Zurich-Schlieren, Switzerland, February 04, 2021. Molecular Partners AG (SIX: MOLN), a clinical-stage biotech company that is developing a new class of custom-built protein drugs known as DARPin® therapeutics, and its collaborator Novartis, today announced results from a study conducted at Spiez Laboratory. The study assessed leading SARS-CoV-2 anti-infective molecules, including the collaboration’s candidates ensovibep and MP0423, against new viral variants of SARS-CoV-2, including the variants first identified in the United Kingdom (UK) and South Africa (SA). These variants are associated with faster transmissibility and an ability to evade the immunity induced by some currently available vaccines and monoclonal antibodies. The study design and results were published on the research preprint service bioRxiv here.
The study showed that ensovibep maintained very high potency and activity on all tested viral variants and mutants. MP0423 maintained activity against all tested viral variants and mutants, but demonstrated a slight loss of potency against the UK variant, while remaining in the therapeutic range. These data indicate that ensovibep and MP0423 are potentially a better approach than monoclonal antibody approaches, many of which have previously reported significant potency loss.

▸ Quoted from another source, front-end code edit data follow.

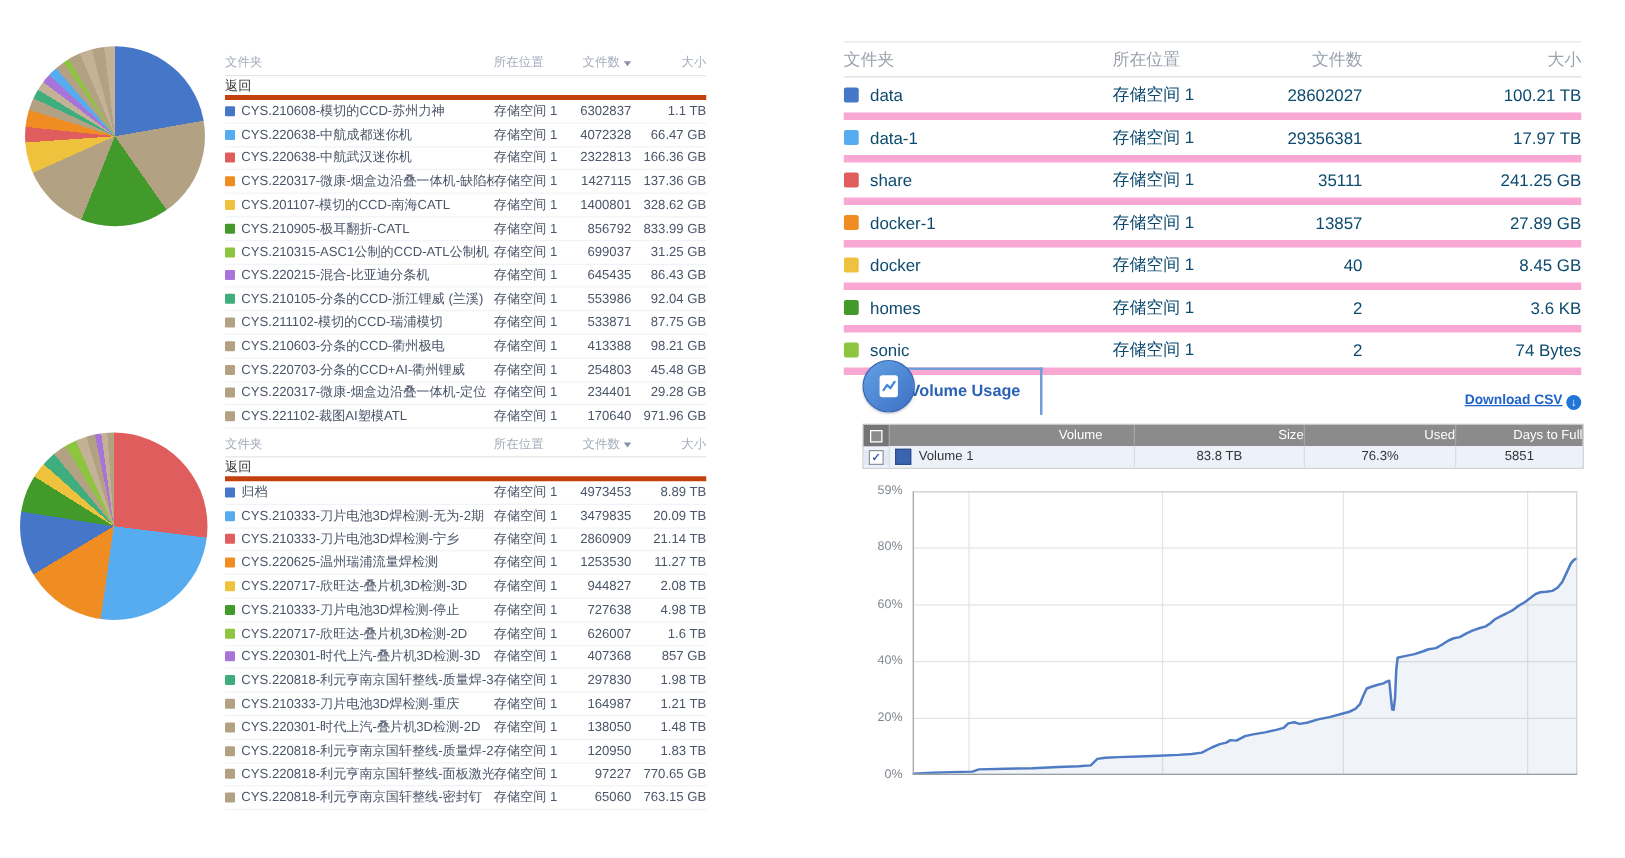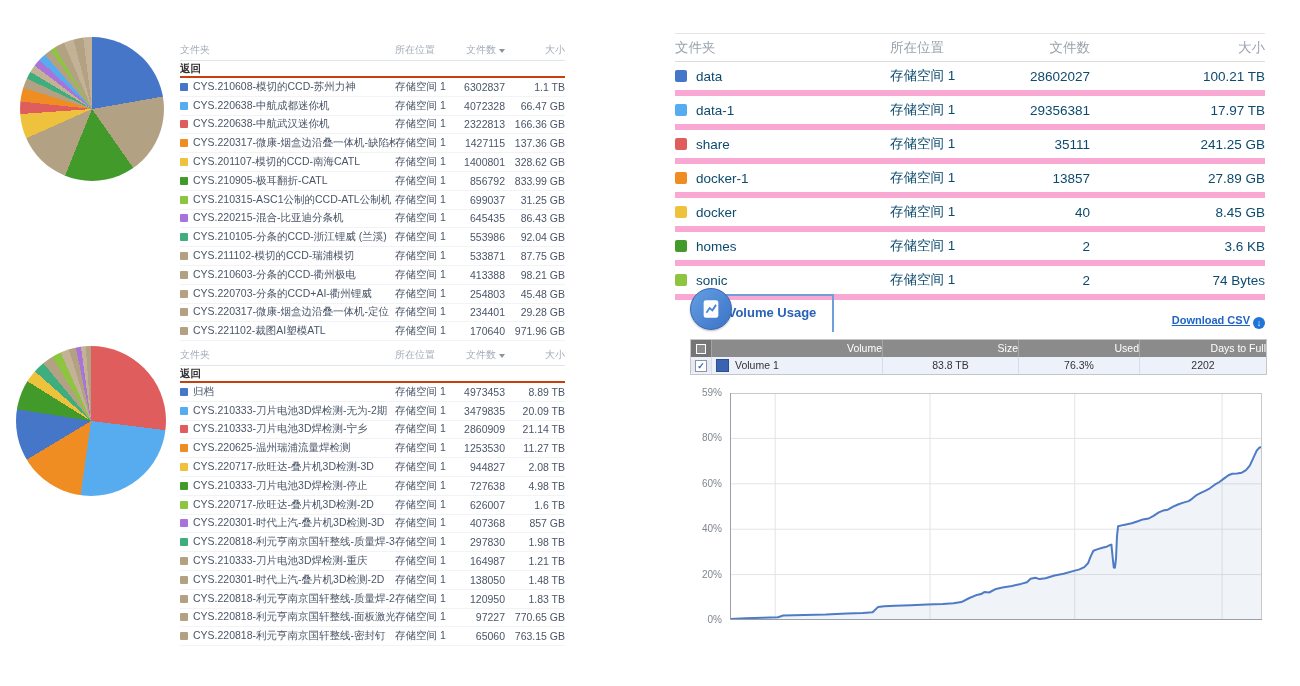--- a/index.html
+++ b/index.html
@@ -17,7 +17,7 @@
   #ftable2{left:180px;top:345px;}
   .fr{display:flex;align-items:center;height:17.8px;border-bottom:1px solid #f1f3f6;font-size:10.5px;color:#4a5568;}
   .fh{color:#a4adbb;border-bottom:1px solid #e2e6ea;font-size:10px;height:20px;}
-  .back{font-weight:bold;color:#333;border-bottom:2px solid #c2410c;height:15px;text-align:center;}
+  .back{font-weight:normal;color:#333;border-bottom:4px solid #c2410c;height:15px;text-align:center;}
   .c{overflow:hidden;white-space:nowrap;}
   .c.n{flex:0 0 215px;text-overflow:ellipsis;display:flex;align-items:center;}
   .c.l{flex:0 0 62px;}

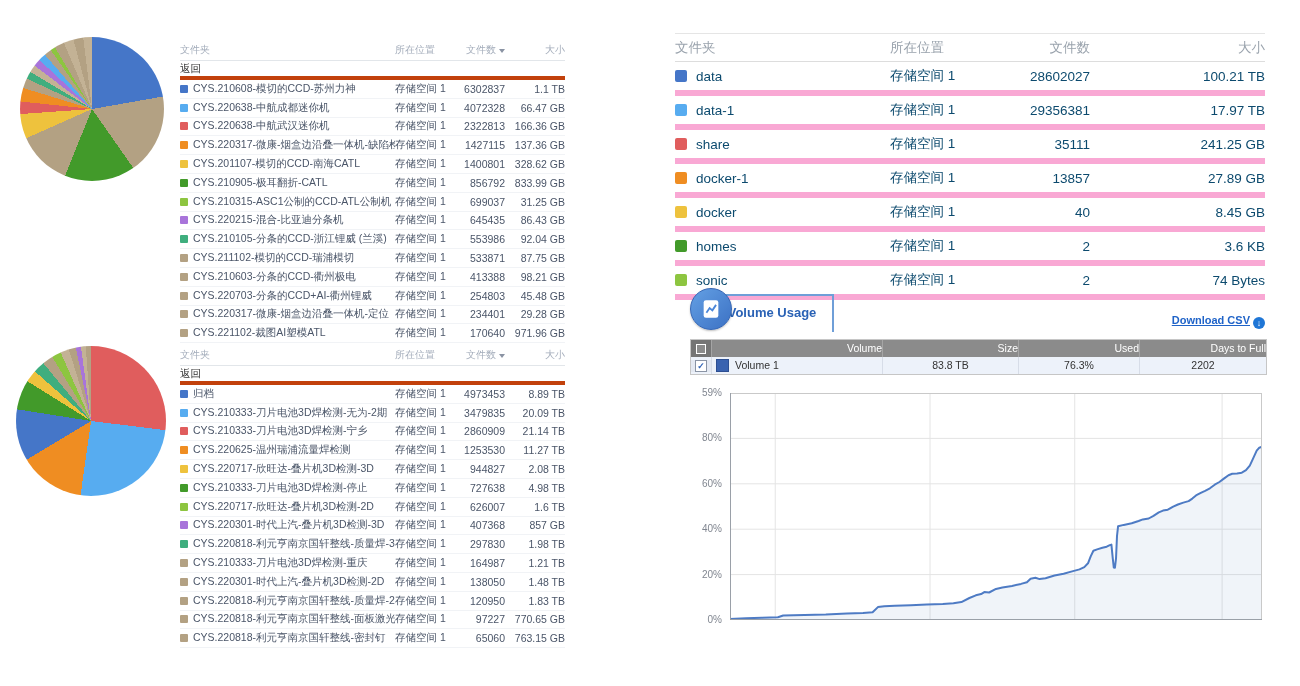--- a/index.html
+++ b/index.html
@@ -49,7 +49,7 @@
   .vc.chk{flex:0 0 20px;display:flex;align-items:center;justify-content:center;}
   .vt-head .vc.chk{background:#757575;}
   .vc.vol{flex:0 0 170px;border-left:1px solid #a5a5a5;}
-  .vc.sz{flex:0 0 135px;border-left:1px solid #a5a5a5;}
+  .vc.sz{flex:0 0 135px;border-left:1px solid #a5a5a5;margin-left:25px;}
   .vc.us{flex:0 0 120px;border-left:1px solid #a5a5a5;}
   .vc.df{flex:1 1 auto;border-left:1px solid #a5a5a5;}
   .vt-row .vc{border-left:1px solid #d7dde8;}

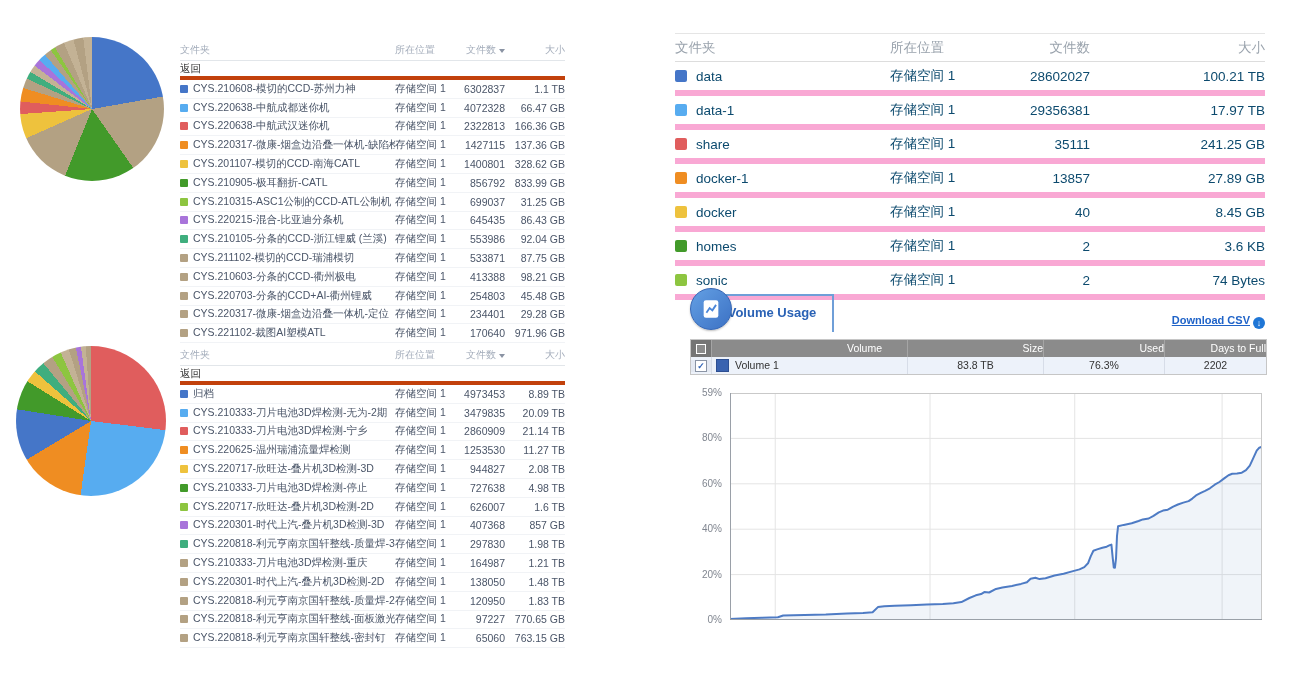--- a/index.html
+++ b/index.html
@@ -347,7 +347,7 @@
         </span>
       <span class="vc sz">83.8 TB</span>
       <span class="vc us">76.3%</span>
-      <span class="vc df">2202</span>
+      <span class="vc df">5851</span>
     </div>
   </div>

“At Molecular Partners, we built our antiviral candidates to deal with the issue of viral escape, through targeting multiple sites on the virus at once with a single molecule. As designed, this approach is providing broad efficacy against SARS-CoV-2, even in the presence of emerging mutations, unlike approaches that only target single viral sites,” said Patrick Amstutz, Ph.D., CEO of Molecular Partners. “These new data are highly encouraging as we look to initiate our global COVID-19 phase 2/3 registrational study in early Q2 2021 to establish our candidates’ emerging profile as potent antiviral agents with the possibility for early therapeutic intervention. Additional trials are under discussion to broaden the application space further, in other therapeutic settings. We and Novartis are committed to quickly bring our candidates to patients in need across the globe.”

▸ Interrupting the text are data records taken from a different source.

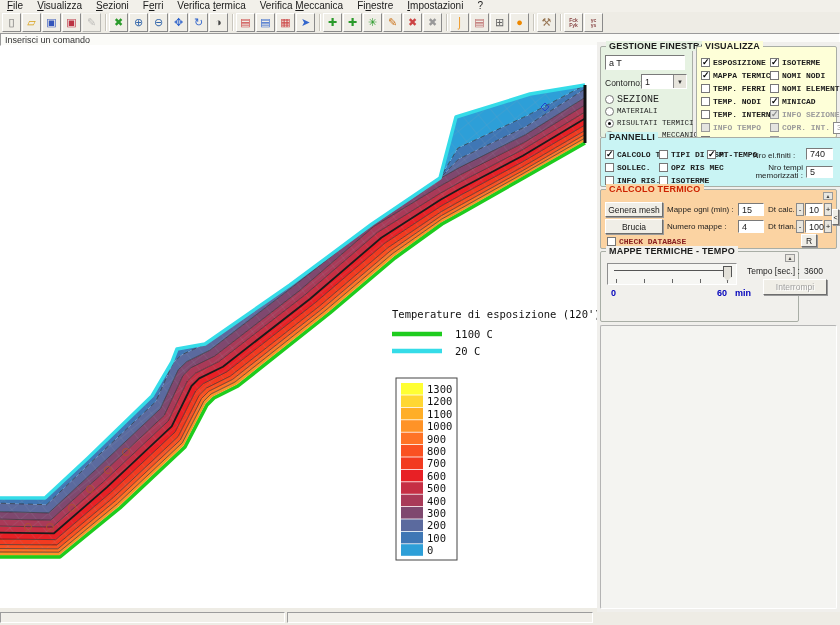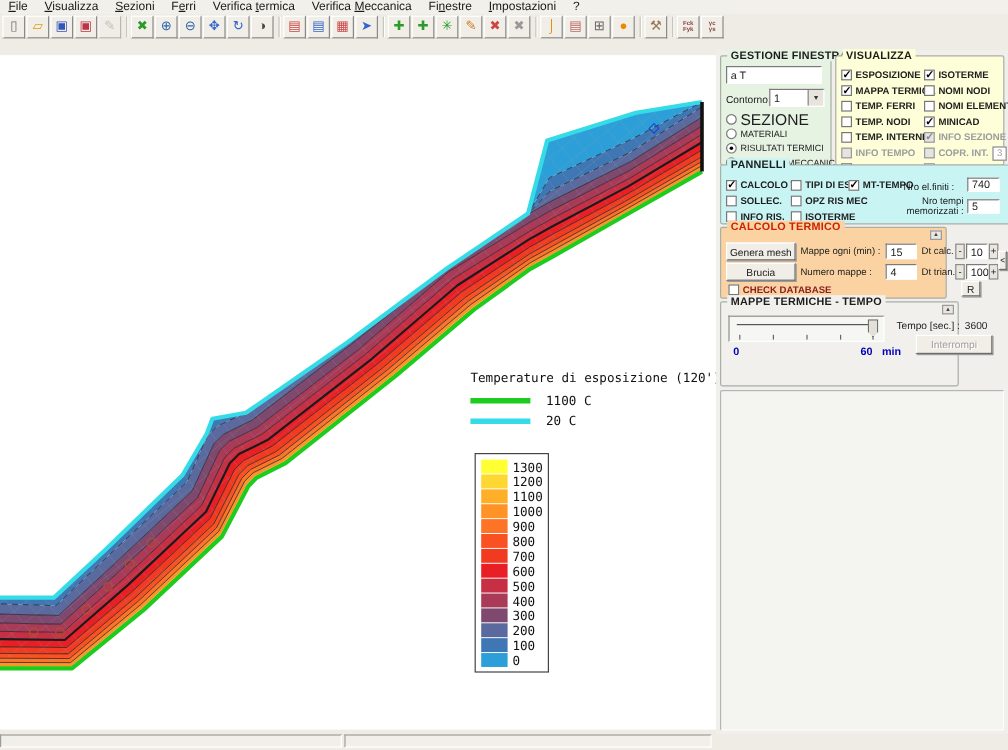--- a/index.html
+++ b/index.html
@@ -181,6 +181,9 @@
       </div>
     </div>
 
+  <div class="cmdbar">
+    <span>Inserisci un comando</span>
+  </div>
 
   <div class="canvas">
     <svg id="cad-svg" width="597" height="562" viewBox="0 46 597 562" xmlns="http://www.w3.org/2000/svg">

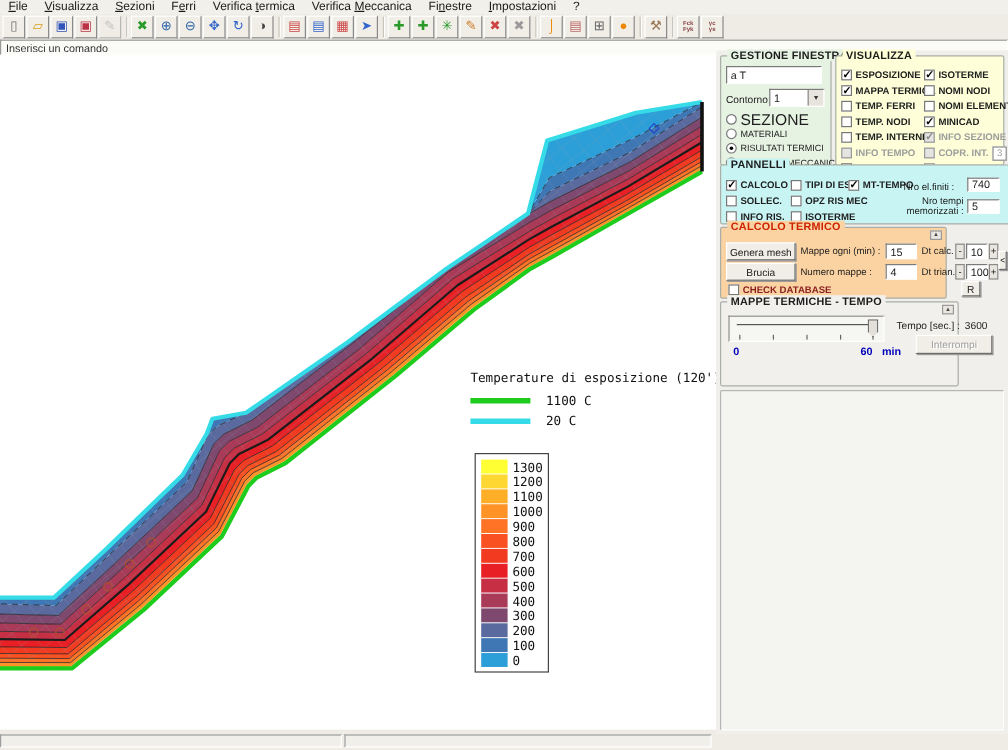--- a/index.html
+++ b/index.html
@@ -48,7 +48,7 @@
   .cb.dis.checked::after{color:#8a8a8a;}
   .radio{width:9px;height:9px;border-radius:50%;background:#fff;border:1px solid #777;box-sizing:border-box;position:relative;flex:0 0 auto;}
   .radio.sel::after{content:"";position:absolute;left:2px;top:2px;width:3px;height:3px;border-radius:50%;background:#000;}
-  .lbl{font-size:8px;font-weight:700;color:#1d1d1d;}
+  .lbl{font-size:8px;font-weight:700;color:#1d1d1d;font-family:Liberation Mono, monospace;}
   .lbl.dis{color:#9c9c9c;}
   .smalllabel{font-size:8px;font-weight:700;color:#1d1d1d;position:absolute;white-space:nowrap;}
   .field{background:#fff;border:1px solid;border-color:#7a7a7a #ffffff #ffffff #7a7a7a;box-sizing:border-box;font-size:9px;color:#222;display:flex;align-items:center;padding-left:3px;position:absolute;}

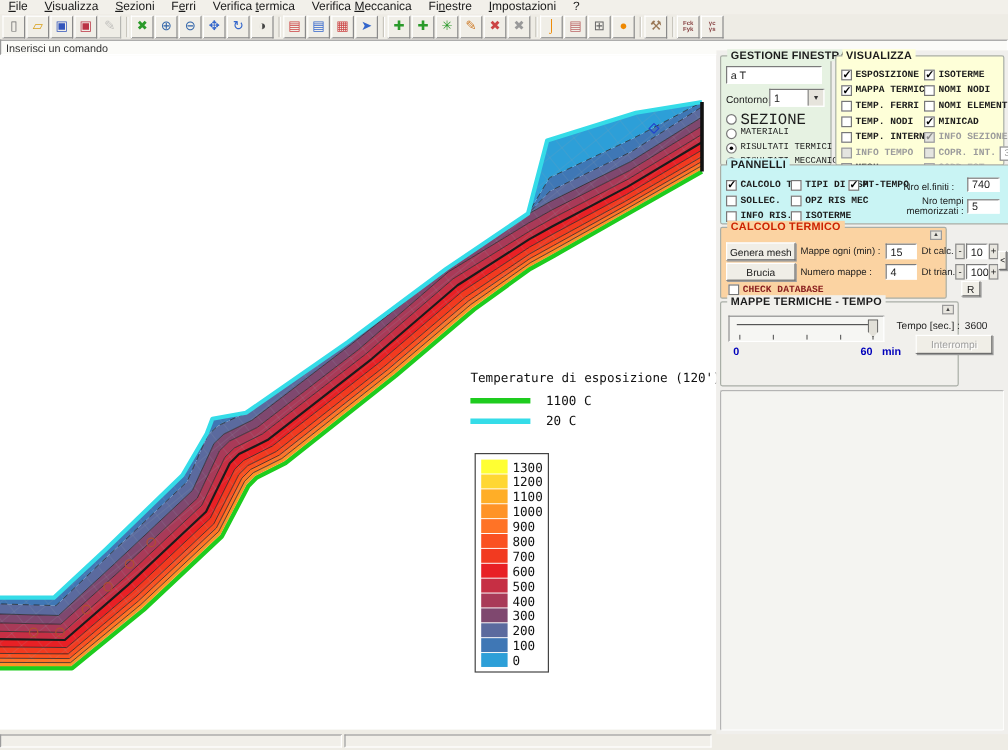--- a/index.html
+++ b/index.html
@@ -292,7 +292,7 @@
       <div id="gestione-radios" style="position:absolute;left:4px;top:46px;right:2px;">
           <div class="rrow">
             <span class="radio"></span>
-            <span class="lbl" style="font-weight: 400; font-size: 13px;">SEZIONE</span>
+            <span class="lbl" style="font-weight: 400; font-size: 10px;">SEZIONE</span>
           </div>
           <div class="rrow">
             <span class="radio"></span>

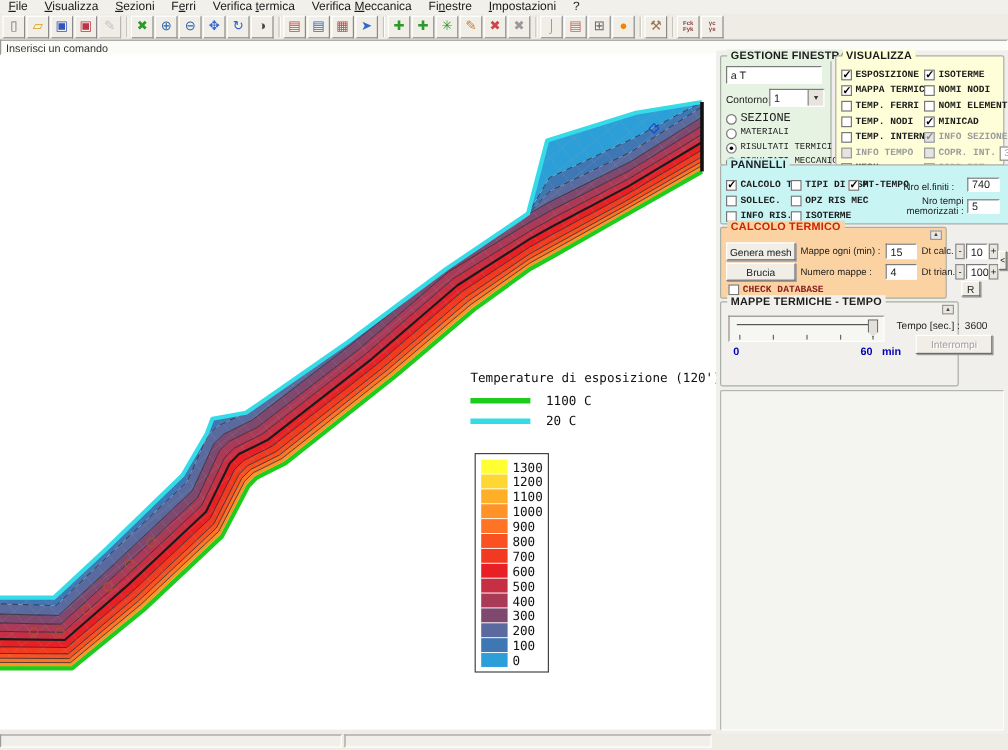--- a/index.html
+++ b/index.html
@@ -34,7 +34,7 @@
   .box-visualizza .gtitle{background:#feffd8;}
   .box-pannelli{left:3px;top:95px;width:282px;height:50px;background:#c9f4f4;text-align:right;}
   .box-pannelli .gtitle{background:#c9f4f4;}
-  .box-calcolo{left:3px;top:147px;width:189px;height:60px;background:#fbd3a2;}
+  .box-calcolo{left:3px;top:147px;width:237px;height:60px;background:#fbd3a2;}
   .box-calcolo .gtitle{background:#fbd3a2;color:#cc2200;}
   .box-mappe{left:3px;top:209px;width:199px;height:71px;background:#f1f0ec;}
   .box-mappe .gtitle{background:#f1f0ec;}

In the study, based on a pseudovirion model, two new SARS-CoV-2 variants first identified in the United Kingdom (UK) (lineage B.1.1.7., del69-70, del145, N501Y, A570D, D614G, P681H, T716I, S982A, D1118H) and South Africa (SA) (early evolved variant of lineage B.1.351.; D80A, D215G, E484K, N501Y, A701V), were analyzed for infectivity in the presence of different inhibitors. The Company’s two distinct multi-specific DARPin® candidates, ensovibep and MP0423, were shown to protect well against these variants, as well as against multiple individual point mutations previously described. Further analyses in context of the full Brazilian P.1 lineage are ongoing. Of note, key spike mutations from the newly emerged variants identified in UK and SA, as well as from the variant detected in Brazil (lineage P.1), E484K, 69/70-deletion and N501Y, were tested individually and in the context of the full variants as described above, and were inhibited by the two DARPin® candidates. These results are highly encouraging as the Company continues the clinical development of these candidates. Full data can be found in the bioRxiv publication linked above.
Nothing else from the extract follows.